### TRY IT
Using the entries that follow, collect the lines where the word "should" appears.
*** TASK INPUTS ***
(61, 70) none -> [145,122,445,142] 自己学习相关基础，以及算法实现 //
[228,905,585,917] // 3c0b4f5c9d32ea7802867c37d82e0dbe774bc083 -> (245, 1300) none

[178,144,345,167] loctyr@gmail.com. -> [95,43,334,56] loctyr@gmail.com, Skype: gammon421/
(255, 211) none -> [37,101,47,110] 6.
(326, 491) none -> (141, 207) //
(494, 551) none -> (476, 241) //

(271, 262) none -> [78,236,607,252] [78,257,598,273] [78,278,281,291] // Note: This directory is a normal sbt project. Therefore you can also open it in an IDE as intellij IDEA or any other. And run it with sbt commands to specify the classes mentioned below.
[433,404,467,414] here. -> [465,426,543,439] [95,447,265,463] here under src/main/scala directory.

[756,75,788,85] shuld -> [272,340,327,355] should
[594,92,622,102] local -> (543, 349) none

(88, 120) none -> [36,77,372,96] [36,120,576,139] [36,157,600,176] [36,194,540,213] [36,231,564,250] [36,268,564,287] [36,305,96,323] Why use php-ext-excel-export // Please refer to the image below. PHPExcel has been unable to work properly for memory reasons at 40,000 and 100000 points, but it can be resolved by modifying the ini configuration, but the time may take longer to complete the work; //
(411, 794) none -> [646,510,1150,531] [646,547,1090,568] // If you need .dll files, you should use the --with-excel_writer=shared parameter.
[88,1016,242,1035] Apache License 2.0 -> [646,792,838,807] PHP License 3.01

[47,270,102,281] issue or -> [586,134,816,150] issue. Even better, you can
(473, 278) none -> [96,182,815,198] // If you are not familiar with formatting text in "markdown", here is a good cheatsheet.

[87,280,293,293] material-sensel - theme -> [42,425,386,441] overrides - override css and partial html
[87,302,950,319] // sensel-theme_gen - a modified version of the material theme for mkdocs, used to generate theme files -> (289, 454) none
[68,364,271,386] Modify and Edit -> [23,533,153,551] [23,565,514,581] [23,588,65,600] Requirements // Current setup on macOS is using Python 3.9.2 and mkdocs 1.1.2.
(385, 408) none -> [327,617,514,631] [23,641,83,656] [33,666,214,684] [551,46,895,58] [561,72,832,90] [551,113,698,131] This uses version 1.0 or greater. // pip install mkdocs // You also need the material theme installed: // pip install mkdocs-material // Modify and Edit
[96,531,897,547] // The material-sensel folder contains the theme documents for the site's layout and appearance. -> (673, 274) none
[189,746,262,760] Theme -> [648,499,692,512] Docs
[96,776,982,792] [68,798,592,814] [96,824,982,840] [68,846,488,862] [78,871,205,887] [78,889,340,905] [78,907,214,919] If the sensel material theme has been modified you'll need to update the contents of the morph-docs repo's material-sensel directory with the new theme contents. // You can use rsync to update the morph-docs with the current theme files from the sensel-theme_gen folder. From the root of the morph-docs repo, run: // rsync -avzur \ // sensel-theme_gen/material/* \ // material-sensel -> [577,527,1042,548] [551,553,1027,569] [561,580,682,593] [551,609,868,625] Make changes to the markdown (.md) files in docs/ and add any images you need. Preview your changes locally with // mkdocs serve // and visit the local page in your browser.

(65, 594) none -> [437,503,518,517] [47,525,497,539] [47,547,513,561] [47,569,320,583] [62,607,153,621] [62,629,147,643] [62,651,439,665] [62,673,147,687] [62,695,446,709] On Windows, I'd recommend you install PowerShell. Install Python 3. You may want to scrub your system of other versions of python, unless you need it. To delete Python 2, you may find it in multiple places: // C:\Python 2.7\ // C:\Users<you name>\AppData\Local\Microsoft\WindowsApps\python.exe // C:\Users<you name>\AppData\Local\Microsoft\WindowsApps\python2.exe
*** End of TASK INPUTS ***
### ANSWER FOR THE TASK
[756,75,788,85] shuld -> [272,340,327,355] should
(411, 794) none -> [646,510,1150,531] [646,547,1090,568] // If you need .dll files, you should use the --with-excel_writer=shared parameter.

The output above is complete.